Dortmunder Schlafmützigkeit verhindert eine durchaus mögliche Überraschung
TSC Eintracht Dortmund II – Königsborner SV 0:3 (21:25, 21:25, 23:25)

In der ungewohnten und unterkühlten Halle Ost in Dortmund entwickelte sich von Anfang an ein heißes Spiel zweier Mannschaften auf Augenhöhe. Obwohl der Königsborner SV aufgrund der aktuellen Tabellensituation als Favorit in das Spiel gegangen war, konnte die Zweitvertretung der Eintracht aus Dortmund den spielerischen Aufwärtstrend der letzten Wochen und Monate weiter bestätigen und mehr als mithalten.

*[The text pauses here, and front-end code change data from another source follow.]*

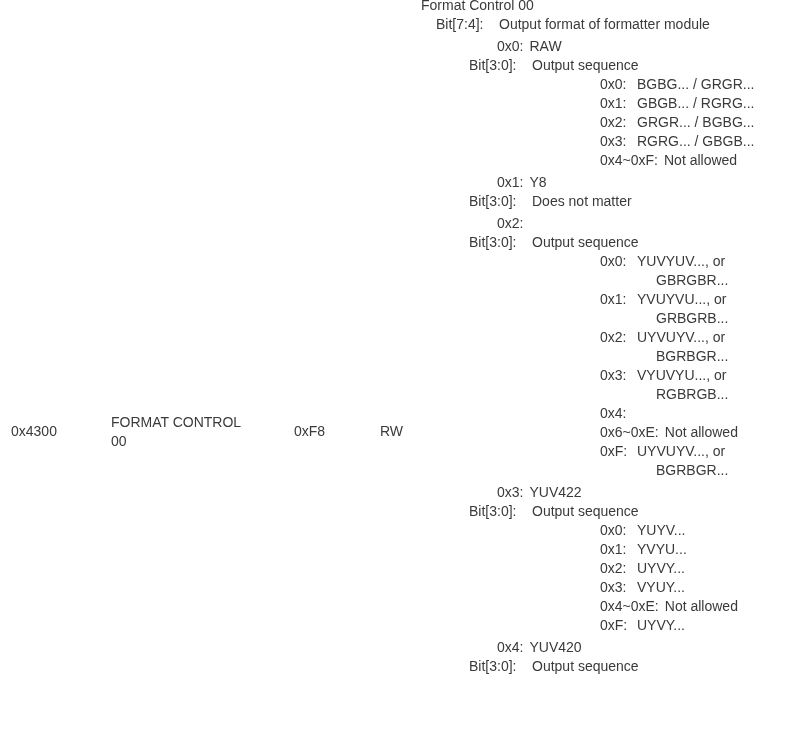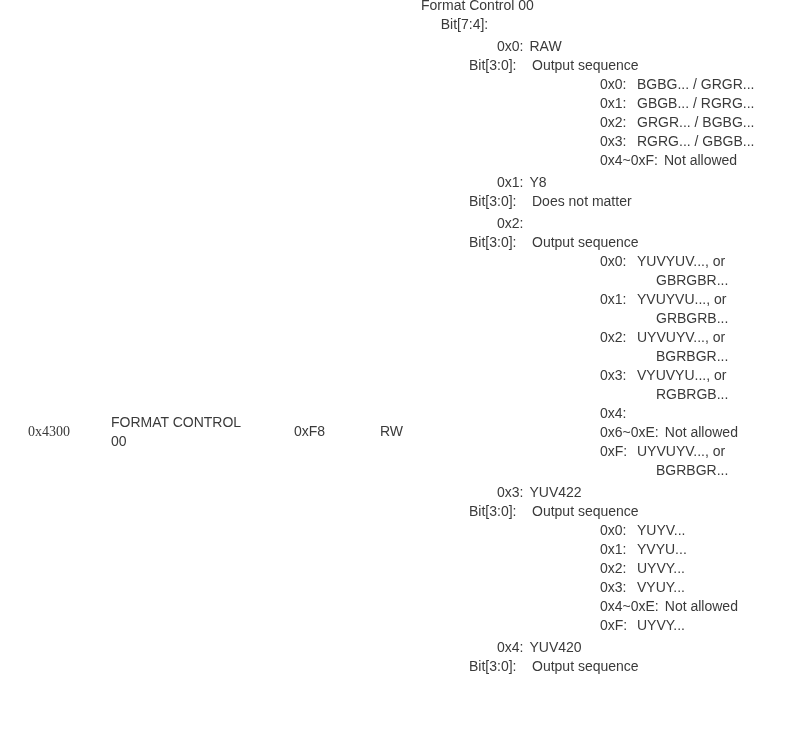--- a/index.html
+++ b/index.html
@@ -28,7 +28,7 @@
   }
   .row { display: flex; align-items: flex-start; }
   .lvl1 { margin-left: 0; }
-  .lvl2 { margin-left: 15px; text-align: center; }
+  .lvl2 { margin-left: 15px; }
   .lvl3 { margin-left: 76px; margin-top: 3px; }
   .lvl4 { margin-left: 48px; }
   .lvl5 { margin-left: 179px; }

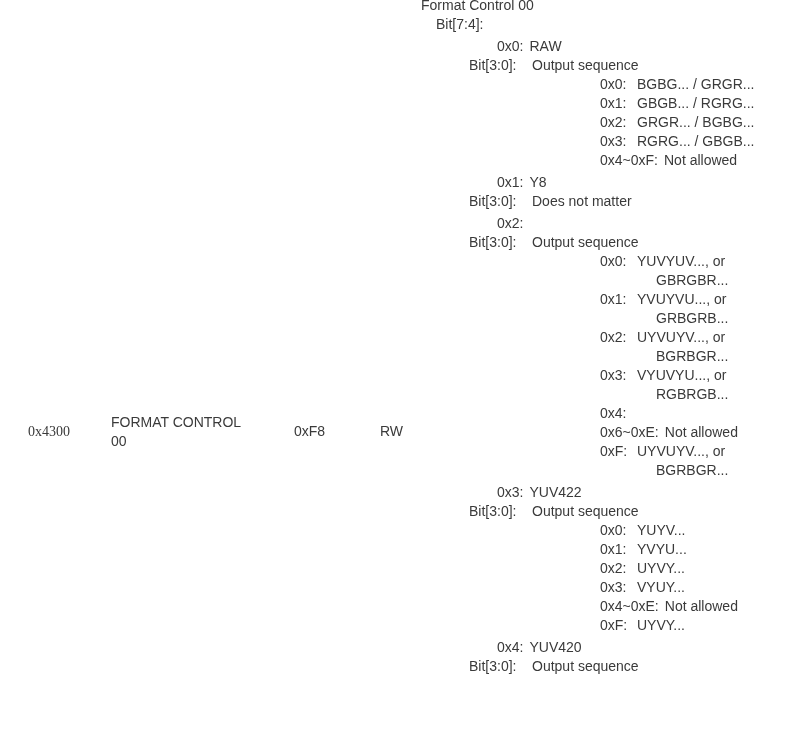--- a/index.html
+++ b/index.html
@@ -54,6 +54,7 @@
       </div>
       <div class="row lvl2">
         <span class="lbl">Bit[7:4]:</span>
+        <span class="val">Output format of formatter module</span>
       </div>
       <div class="row lvl3">
         <span class="lbl">0x0:</span>

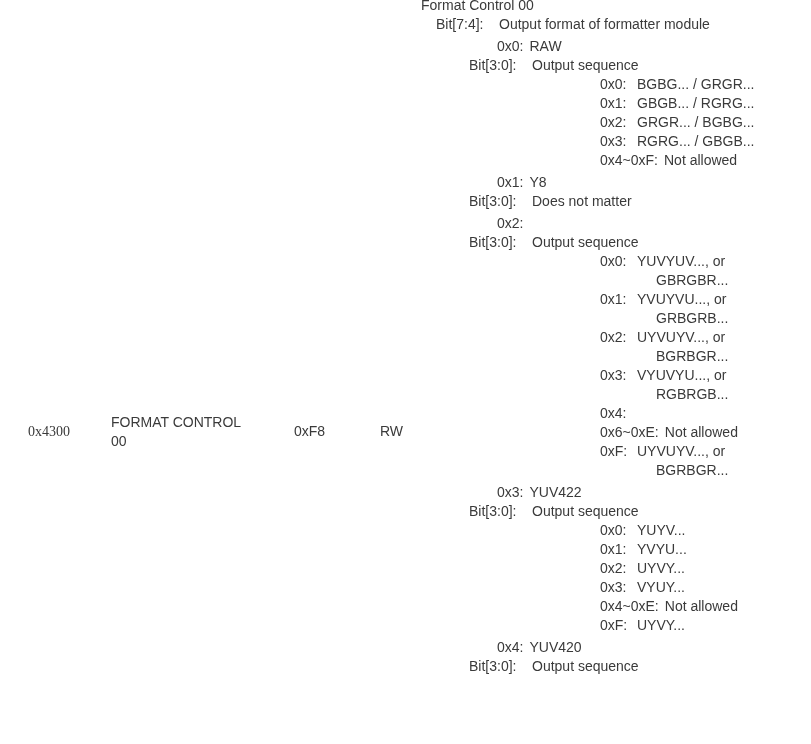--- a/index.html
+++ b/index.html
@@ -15,7 +15,7 @@
     color: #3a3a3a;
   }
   .cell { position: absolute; white-space: pre-line; }
-  .cell-address { left: 28px;  top: 422px; font-family: Liberation Serif, serif; }
+  .cell-address { left: 11px;  top: 422px; }
   .cell-name    { left: 111px; top: 413px; width: 172px; }
   .cell-default { left: 294px; top: 422px; }
   .cell-access  { left: 380px; top: 422px; }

Zu Beginn des ersten Satzes zogen die Königsborner allerdings schnell mit 5:1 davon, ohne auf große Gegenwehr der Dortmunder zu stoßen. Erst als diese sich kurz geschüttelt hatten, zeigten sie eine spielerisch ansprechende Leistung und konnten Mitte des Satzes dank einer stabilen Annahme und variablem Zuspiel ausgleichen bzw. gegen Ende des Satzes sogar in Führung gehen. Als die 20 Punkte Marke jedoch umgeklappt wurde, meldete sich wie in den letzten Wochen schon die Nervosität bei den Dortmundern zurück, so dass die Königsborner den Satz dank einer guten Aufschlagserie doch noch mit 25:21 gewinnen konnten.

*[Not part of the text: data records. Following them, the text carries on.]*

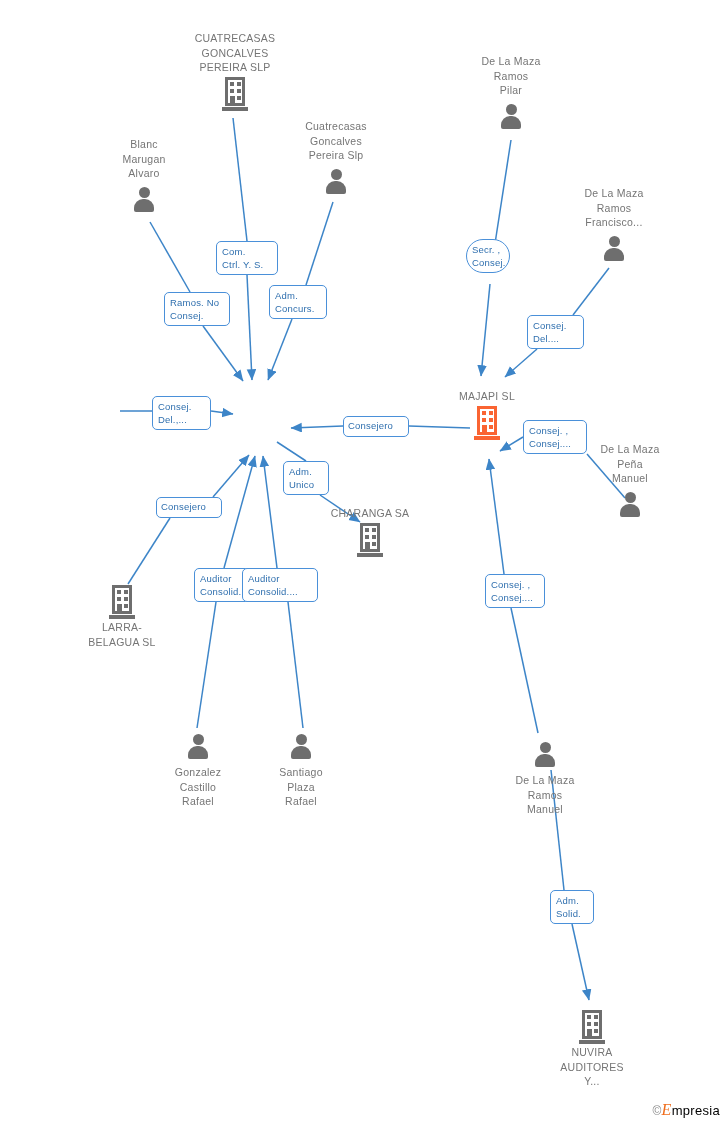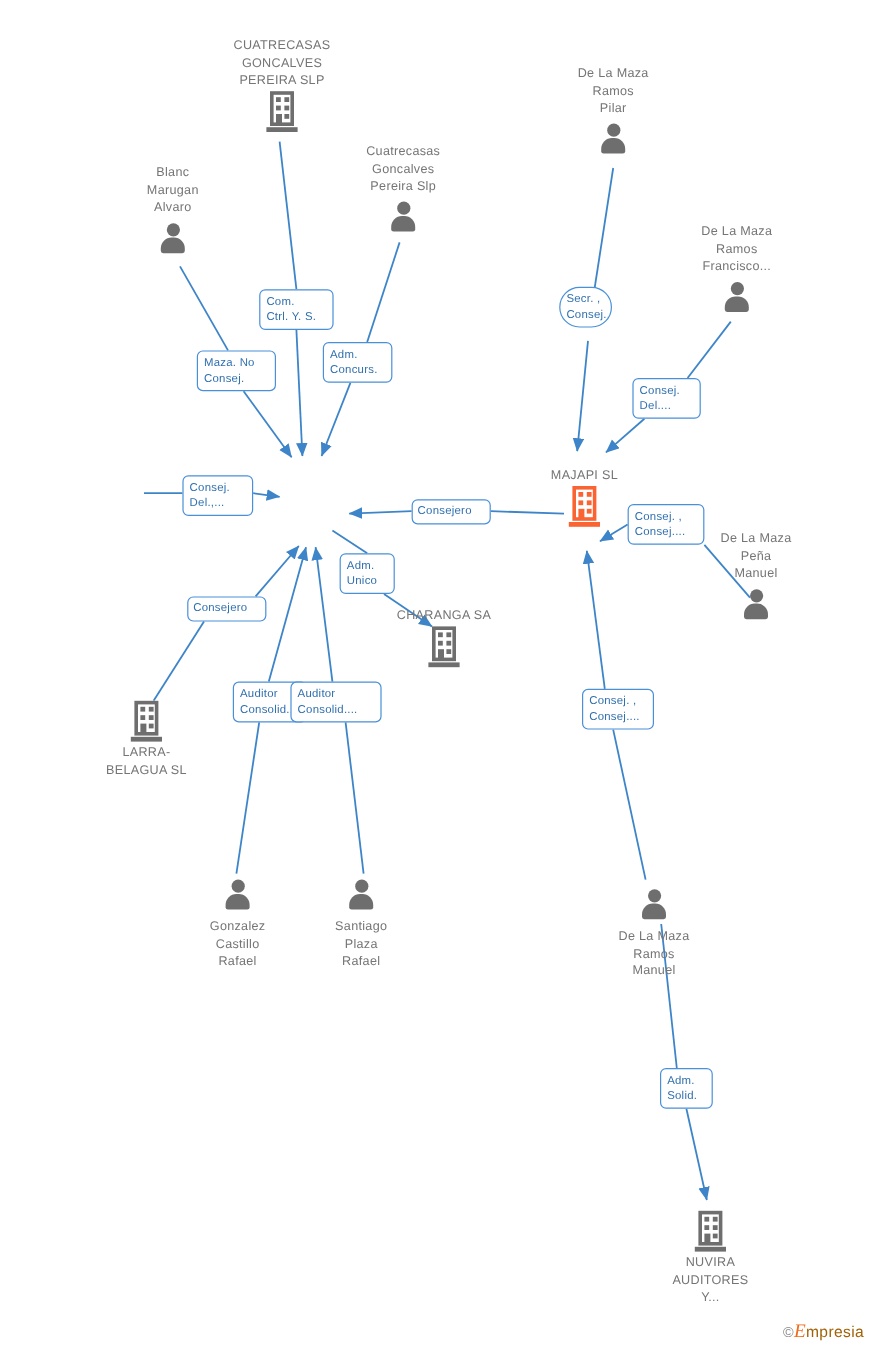--- a/index.html
+++ b/index.html
@@ -290,7 +290,7 @@
 
   <div class="rel" style="left:216px;top:241px;width:62px;height:34px;">Com.
 Ctrl. Y. S.</div>
-  <div class="rel" style="left:164px;top:292px;width:66px;height:34px;">Maza.  No
+  <div class="rel" style="left:164px;top:292px;width:66px;height:34px;">Ramos.  No
 Consej.</div>
   <div class="rel" style="left:269px;top:285px;width:58px;height:34px;">Adm.
 Concurs.</div>

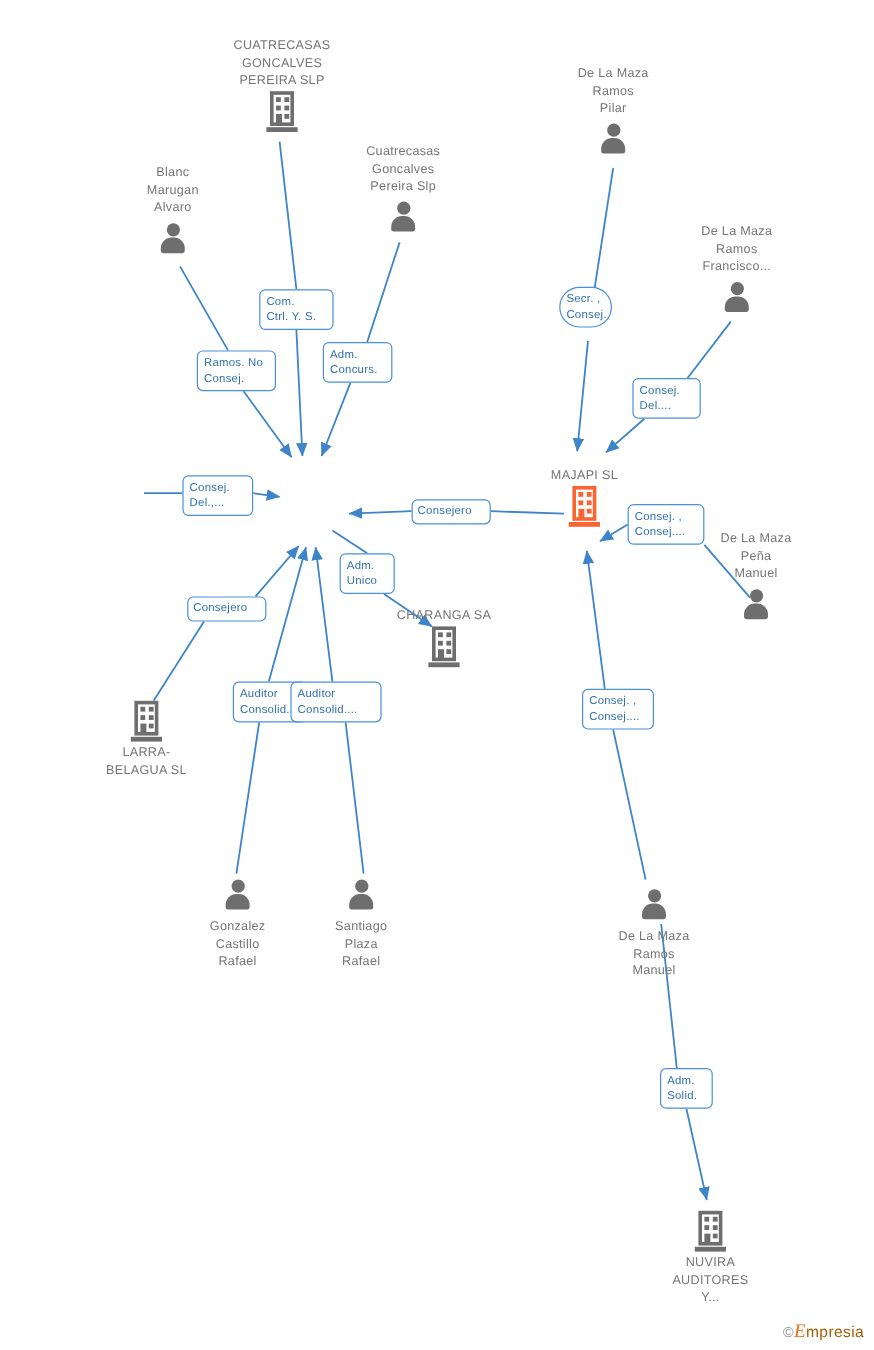--- a/index.html
+++ b/index.html
@@ -95,7 +95,7 @@
   }
   #watermark .c{color:#8a8a8a;font-size:12px;}
   #watermark .e{color:#ef6c1a;font-family:"Liberation Serif",serif;font-style:italic;font-size:16px;}
-  #watermark .w{color:#a16207;}
+  #watermark .w{color:#000000;}
 </style>
 </head>
 <body>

Auch zu Beginn des zweiten Satzes zeigten die Dortmunder ungewohnte Schwächen in der Annahme, die Königsborner zogen erneut schnell mit 8:1 davon. Ein Wechsel im Annahmeriegel und ein entsprechendes Schütteln sorgten dafür, dass die Dortmunder schnell wieder in die Erfolgsspur zurückfanden und Punkt um Punkt aufholten. In dieser Phase überzeugten vor allem die gute Block- und Angriffssicherung, die zahlreiche zweite und dritte Angriffschancen ermöglichten. Letztendlich konnten aber nicht alle der zu Beginn des Satzes verschenkten Punkte aufgeholt werden, so dass auch der zweite Satz mit 25:21 an die Gastmannschaft ging.

Ein völlig neues und ungewohntes Bild ergab sich zu Beginn des dritten Satzes, als plötzlich die Dortmunder angeführt von sehr starken Aufschlägen mit 6:1 führten. Hochmotiviert erspielten sich die Dortmunder in dieser Phase zahlreiche gute Angriffsmöglichkeiten, die allerdings oftmals von einem stark aufspielenden Königsborner Libero vereitelt wurden. Fehlende Effizienz im Angriff der Eintracht sorgte letztendlich dafür, dass es gegen Satzende zum Ausgleich kam. Am Ende setzte sich auf Dortmunder Seite erneut die Nervosität durch und ermöglichte den Königsbornern ein auf dem Papier klares 3:0. Deren Jubel machte jedoch sehr schnell deutlich, dass hierfür ein hartes Stück Arbeit und eine Portion Glück nötig waren!

Es spielten: Broll, Bzymek, Grund, Lafrentz, Nießen, Thielen, Trapp, Tadsaniyom, Frede.